Jacobsen, according to this passage, has clearly shown the contradictions involved in accepting the principal figure as the goddess of love. Moreover, he has shown its physiognomy to be quite unique in that it bears no relation to Botticelli's refined and spiritual characteristics which distinguish him from his contemporaries. Nevertheless, what is even more striking is when he asserts that she appears to the beholder as if she were seriously griefstricken, and that, though still young, the flower of her youth has already wilted. Jacobsen thereupon poses the question of what this strange creature is doing in the magic garden:

What is she doing in this magic garden, where the exuberant branches bend under the weight of the golden-colored fruit, where the flowers sprout from the ground with miraculous abundance? It seems that she could only have entered it as a somnambulist. Withdrawn into herself, engrossed in deep thought, she sees nothing of that which is going on around her, and she is there as if in a dream. Why? What is troubling this young lady? What thoughts assail her? To what is she extending her ear? Why does she put up her hand in front in an act of defense? In truth, here we have nothing of that divine tranquility and self-assurance; she is completely human72.



Although the critic cannot answer the questions, his perception of the anomalous nature of this figure, who appears to have entered while walking in her sleep, cannot be impugned. Other critics have also been aware of a contradictory situation that surrounds the chief figure of the Primavera. In spite of the anomalies, Wilhelm Bode   —211→   identifies the central figure as Venus because of the presence of her companion Cupid, but goes on to assert that «her fully clothed figure, her almost shy bearing and her melancholy glance would not otherwise suggest this goddess»73. These examples should suffice to demonstrate that the mystery of the Primavera is intimately tied in with the baffling demeanor of the figure usually taken to be Venus. Bode's solution, that of a Venus identification based on the presence of Cupid, is the one that most critics have followed. The many esoteric solutions proposed in the past have lent the Allegory of Spring no small measure of charm; and since many art historians are convinced that its true meaning will never be established with certainty, they do not condemn those who claim that the panel holds a number of possible subjective meanings.

Besides the imaginative romantic interpretations to which we have alluded, there have been several serious and scholarly studies on the Primavera. The best of these is undoubtedly the study published by Gombrich three decades ago. Despite the fact that his interpretation, based on the description of Venus and her train in Apuleius's Golden Ass, was not well received -he later admitted that it was merely hypothetical- his conception of Ficino's Venus-Humanitas as the animating force behind Botticelli was acclaimed by leading art historians74. I now consider it a most felicitous discovery without which this study would have been impossible. But Prof. Gombrich also makes several other keen observations which put him at the threshold of penetrating the true meaning of the Primavera. The only thing that he lacked was the key that Cervantes now conveniently provides to dispel the haunting character of Botticelli's masterpiece.
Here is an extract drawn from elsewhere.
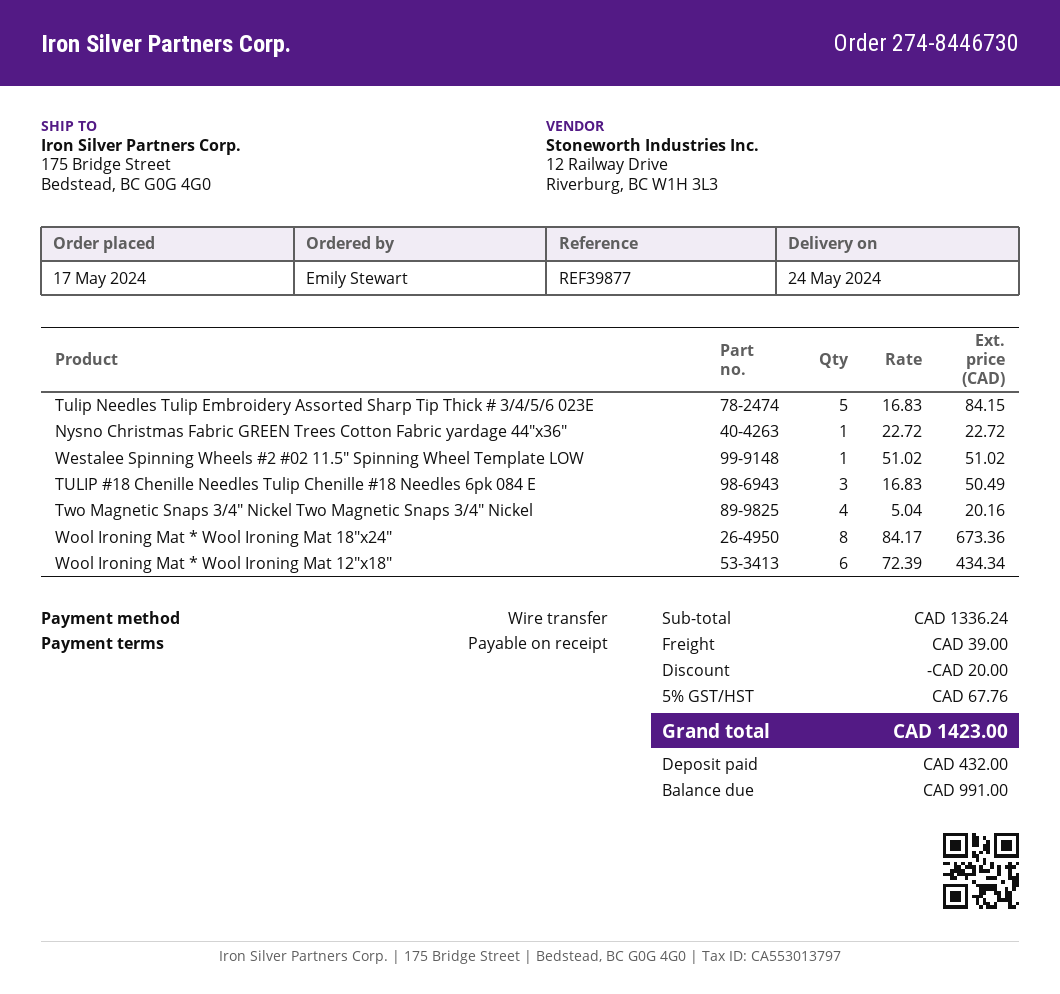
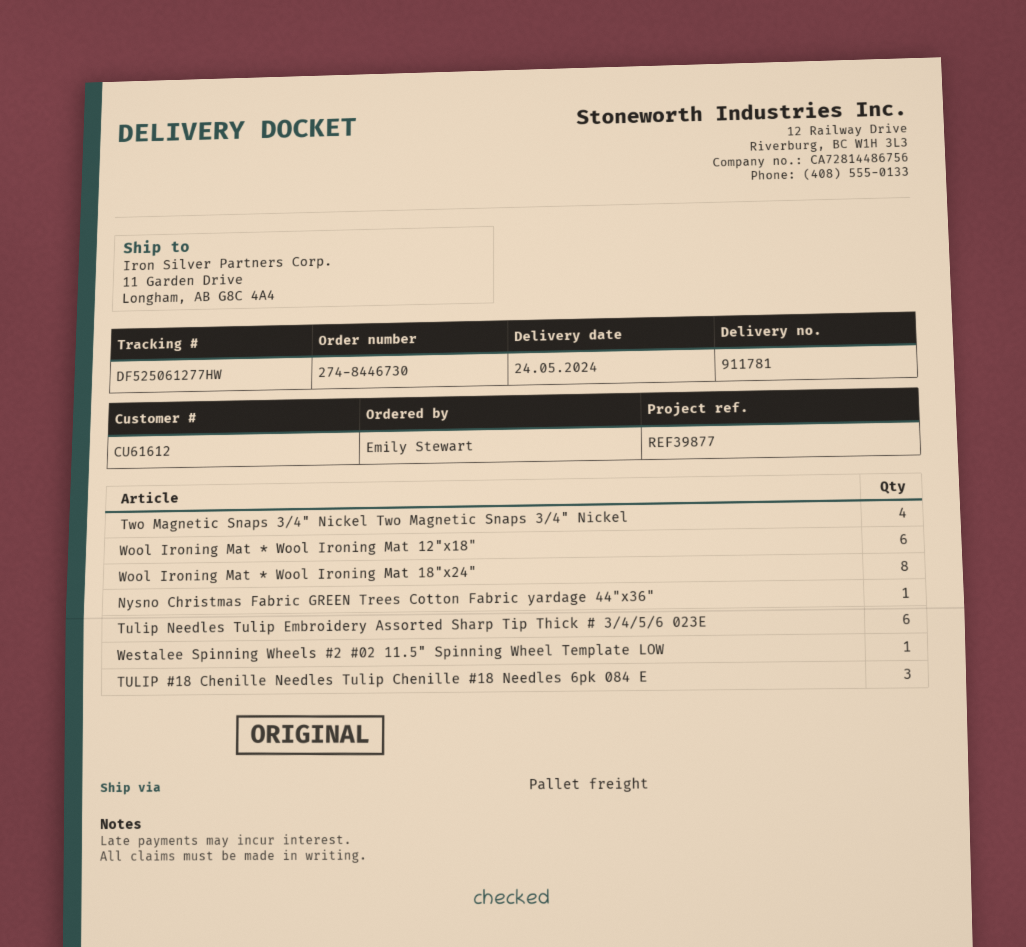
ship to: 175 Bridge Street, Bedstead, BC G0G 4G0 -> 11 Garden Drive, Longham, AB G8C 4A4
Tulip Needles Tulip Embroidery Assorted Sharp Tip Thick # 3/4/5/6 023E: 5 -> 6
The key observation that Gombrich and others have made, and   —212→   one which has greatly facilitated my study of the Primavera, is the Madonna-like appearance of the so-called Venus. The trees behind this figure, by bending and arranging their boughs in a certain way, form a rather geometric arch above her75. This led C. Terrasse to describe the figure thus enclosed as a «madone sylvestre dans une chapelle de verdure»76. The parallel between Botticelli's central figure and the iconography of the Virgin is so close that art historians were able to discover the model which the painter appears to have followed: the figure of Mary in Baldovinetti's Annunciation. A comparison shows that both figures are draped in similar fashion and that the position of the hands corresponds rather closely, with one slight difference which will become significant further on: the hand of   —213→   the Primavera figure, unlike that of Baldovinetti's Virgin, has her palm turned away from her as if warding off something. It was precisely this position of the hand, that so intrigued Emil Jacobsen, which will prove to be a key feature in my interpretation. With this close correlation between the «Venus» in the Primavera and the Virgin in mind, we can now turn again to Cervantes for the solution to the great Quattrocento masterpiece.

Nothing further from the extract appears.